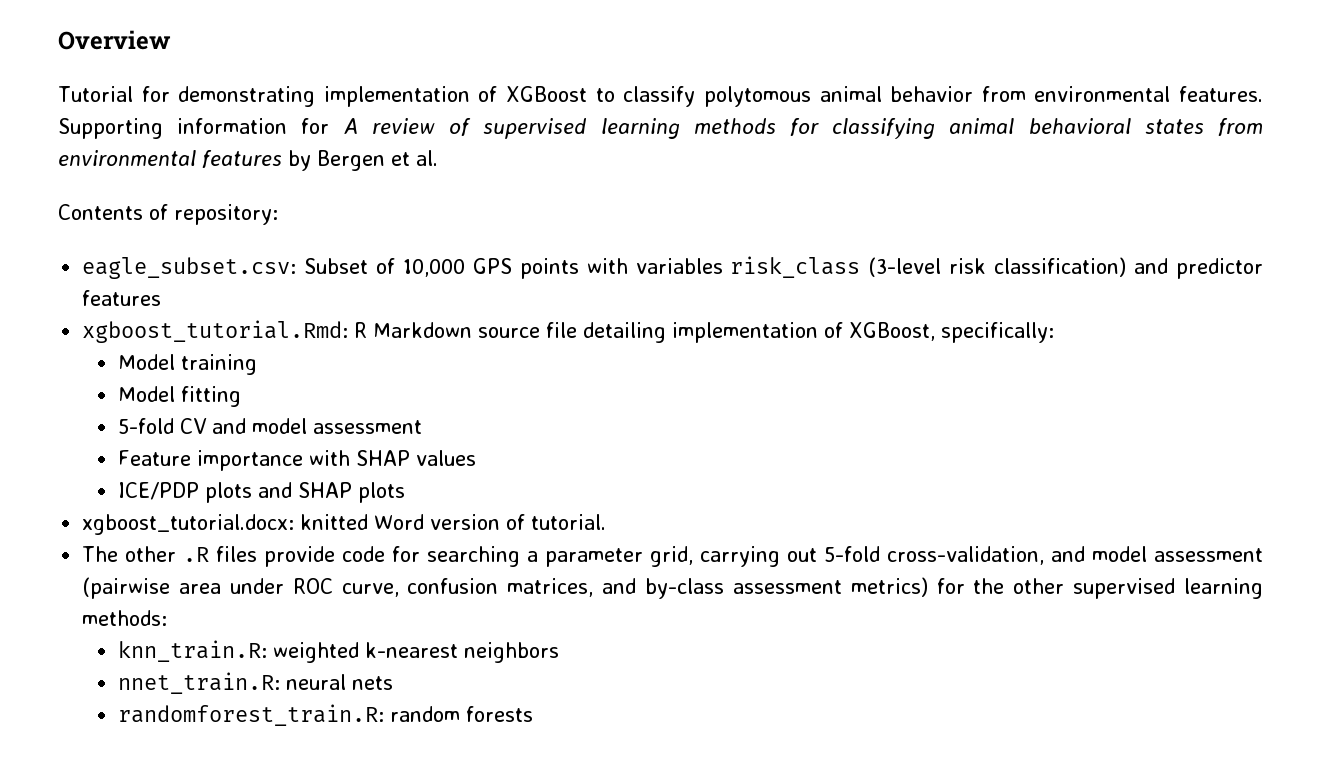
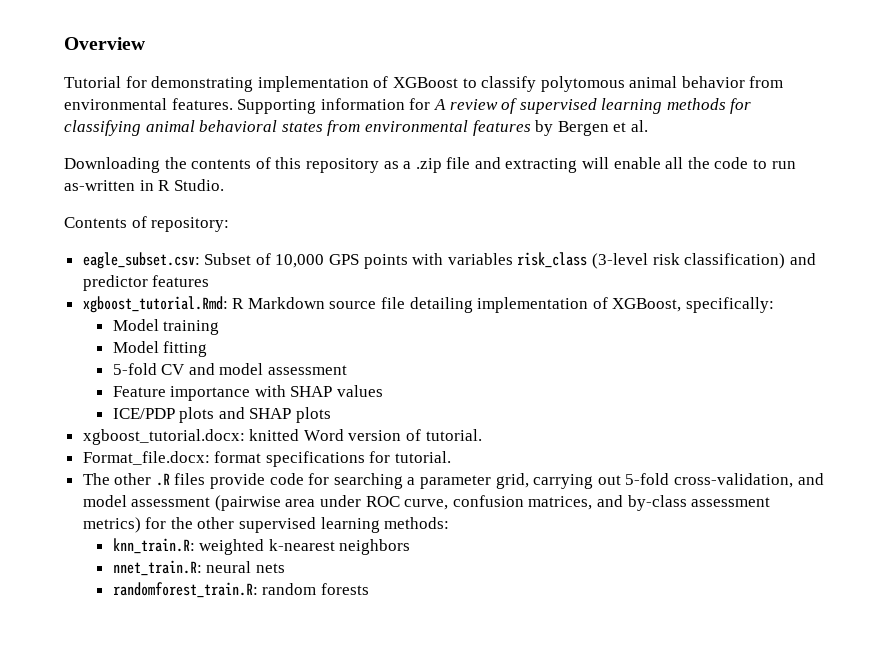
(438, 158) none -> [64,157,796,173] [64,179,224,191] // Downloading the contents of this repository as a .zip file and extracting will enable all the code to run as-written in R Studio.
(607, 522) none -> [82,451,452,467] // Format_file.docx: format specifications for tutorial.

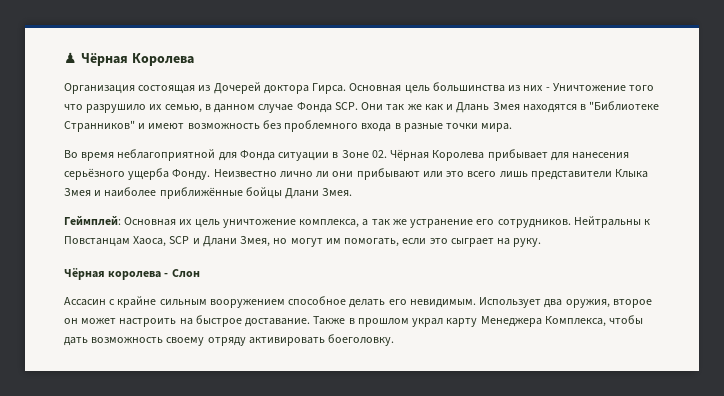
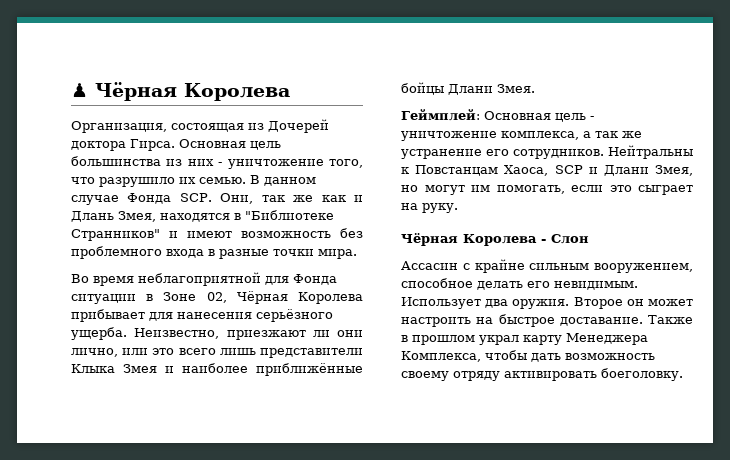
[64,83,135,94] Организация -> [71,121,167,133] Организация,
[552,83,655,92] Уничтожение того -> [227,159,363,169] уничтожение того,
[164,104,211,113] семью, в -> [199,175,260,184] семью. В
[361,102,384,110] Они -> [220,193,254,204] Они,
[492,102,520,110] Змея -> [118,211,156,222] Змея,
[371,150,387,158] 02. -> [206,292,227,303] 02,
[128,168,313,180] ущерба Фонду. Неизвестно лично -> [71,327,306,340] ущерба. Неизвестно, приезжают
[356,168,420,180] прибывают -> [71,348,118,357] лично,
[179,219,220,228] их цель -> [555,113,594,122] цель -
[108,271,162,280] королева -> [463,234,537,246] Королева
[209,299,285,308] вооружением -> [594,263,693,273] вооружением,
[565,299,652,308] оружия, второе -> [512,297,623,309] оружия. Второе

**INSTRUCTIONS TO FOLLOW**
From the material above, gather all lines that include the string "лично" and copy them.

**OUTPUT OF THE EXERCISE**
[128,168,313,180] ущерба Фонду. Неизвестно лично -> [71,327,306,340] ущерба. Неизвестно, приезжают
[356,168,420,180] прибывают -> [71,348,118,357] лично,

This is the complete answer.